Here are my other notes from the SPU talk (the Cell talk is tomorrow). Sorry they are a little disorganized, they are scribbled on an envelope
One of the goals of the SPU was obviously simplicity. The local store is not a cache, so there are no misses, no tags, no backing store. Likewise there are no complex instructions (I guess your definition of complex is relative). But no divide - multiply-add and permute seemed the most complex of the instructions. The philosophy was that every time something complex came up, they asked themselves if it was better off adding it, or keeping the SPU simple and packing more SPU's on a chip.
The DMA was presented as a big deal. They support scatter/gather, etc. DMA can be overlapped with computation by using S/W multithreading on a single SPU (run one compute thread while another is waiting for a DMA, etc.). DMA accesses are up to 16 kilobytes each.
Some definition clarifications. SPE referred to the combination of the SPU and it's DMA unit.
Most SPU instructions are 3 128-bit input operands.

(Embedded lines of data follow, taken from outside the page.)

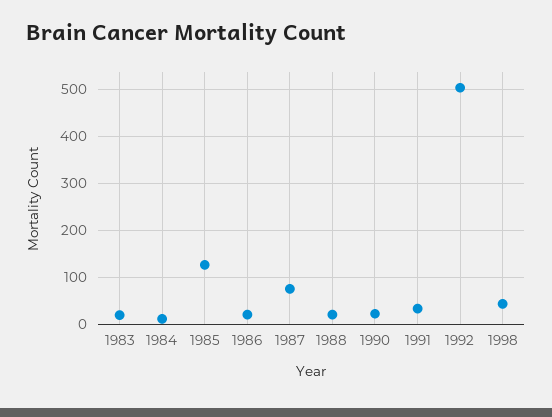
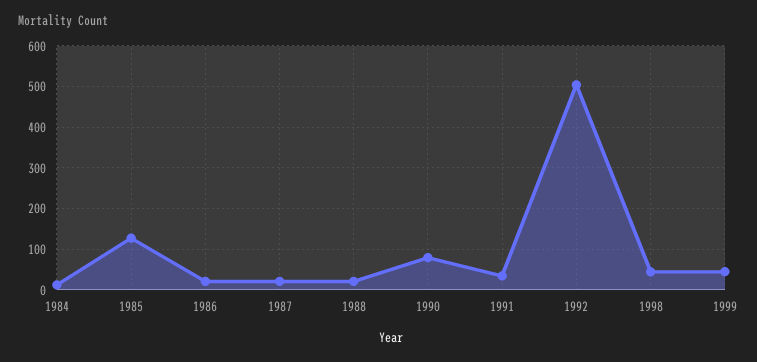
1983: 20 -> none
1987: 80 -> 20
1990: 20 -> 80
1999: none -> 40

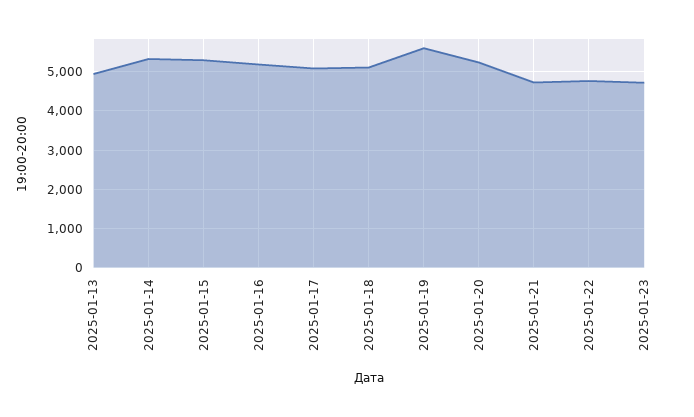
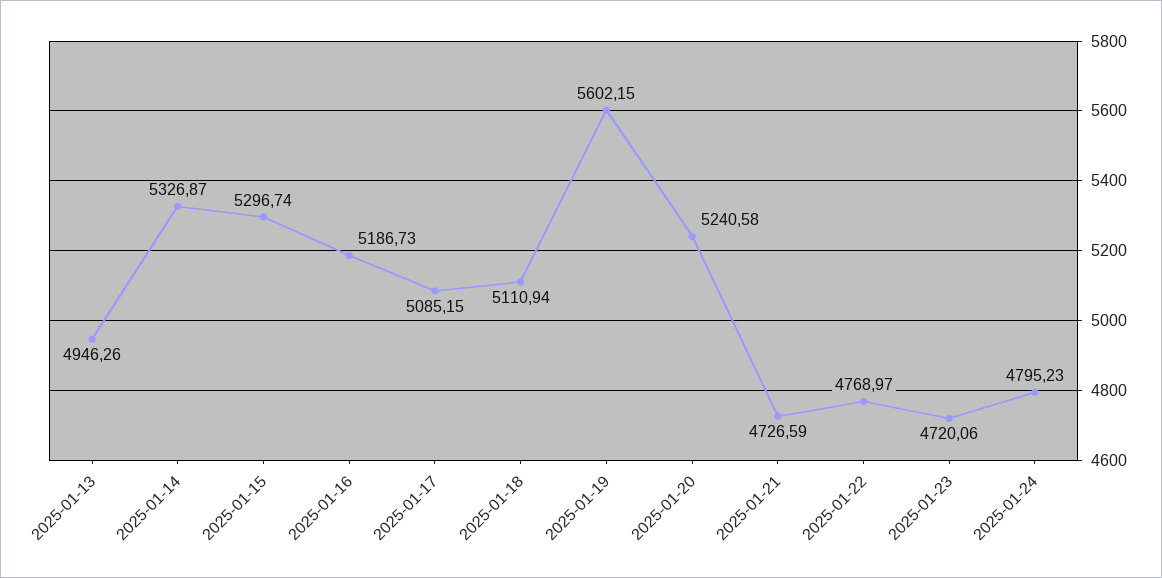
2025-01-24: none -> 4795.23

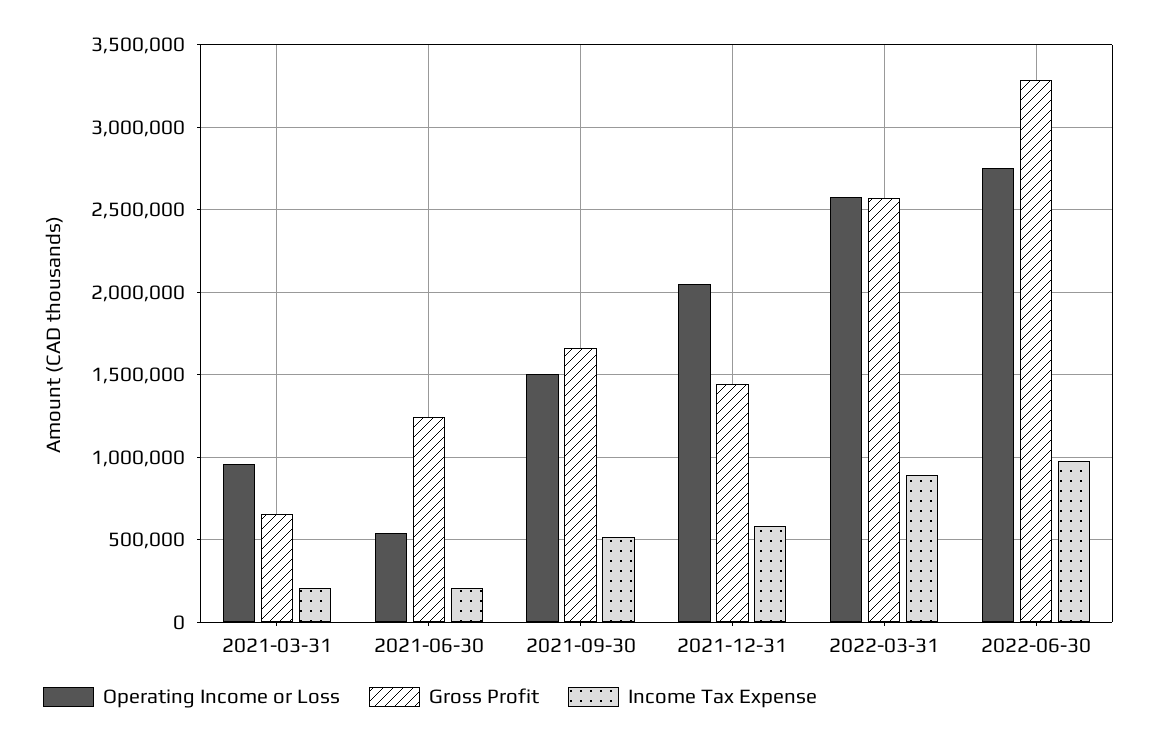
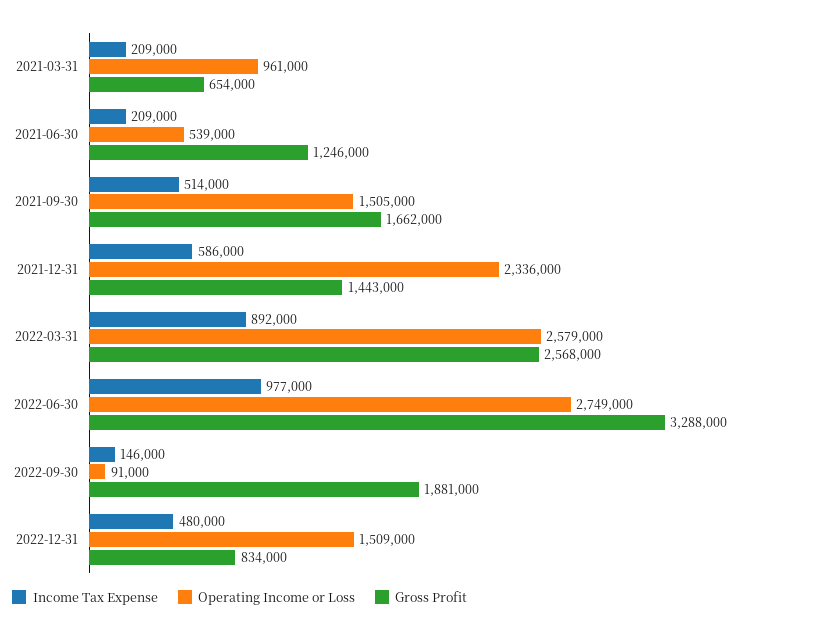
Operating Income or Loss, 2021-12-31: 2050000 -> 2336000
Income Tax Expense, 2022-09-30: none -> 146000
Operating Income or Loss, 2022-09-30: none -> 91000
Gross Profit, 2022-09-30: none -> 1881000
Income Tax Expense, 2022-12-31: none -> 480000
Operating Income or Loss, 2022-12-31: none -> 1509000
Gross Profit, 2022-12-31: none -> 834000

A single 128x128-bit register file is shared for fixed and floating point values.
GFLOPS rating followed the simple math - 4-way SIMD of multiply-add operation. 2 ops (multiply+add) x 4way SIMD x 4GHz = 32 GFLOPS per SPU. 8 SPU's per BE (yes, the Cell was explicitly referred to as the broadband engine) is 256 GFLOPS total.

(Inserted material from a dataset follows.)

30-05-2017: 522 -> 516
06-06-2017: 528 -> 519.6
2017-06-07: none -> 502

Branch mis-predicts are 18 cycles, so this has to be carefully managed in S/W. Mux instruction is used to avoid branches (compute both sides of an if-then and select the result instead of branching around one).
Load/store unit has 6 cycle latency for accesses to the local store.
Presented as a middleground between a CPU and a GPU.
Interesting enough, all the power numbers being quoted were for the example of a single-precision transformation+lighting benchmark. They claimed achieving 1.4 IPC for this. The loop was unrolled 4 times to hide the 6 cycle latency.
The SPU is dual issue, but it is completly in-order. There is no register renaming or reordering of anything.
Circuits are about 20% dynamic logic, 80% static logic.
Another interesting factoid, the interconnect between SPU's is set up as a ring, so adjacent SPU's can pass data between their 256KB local stores. In this way the SPU's can be set up as a simple pipeline.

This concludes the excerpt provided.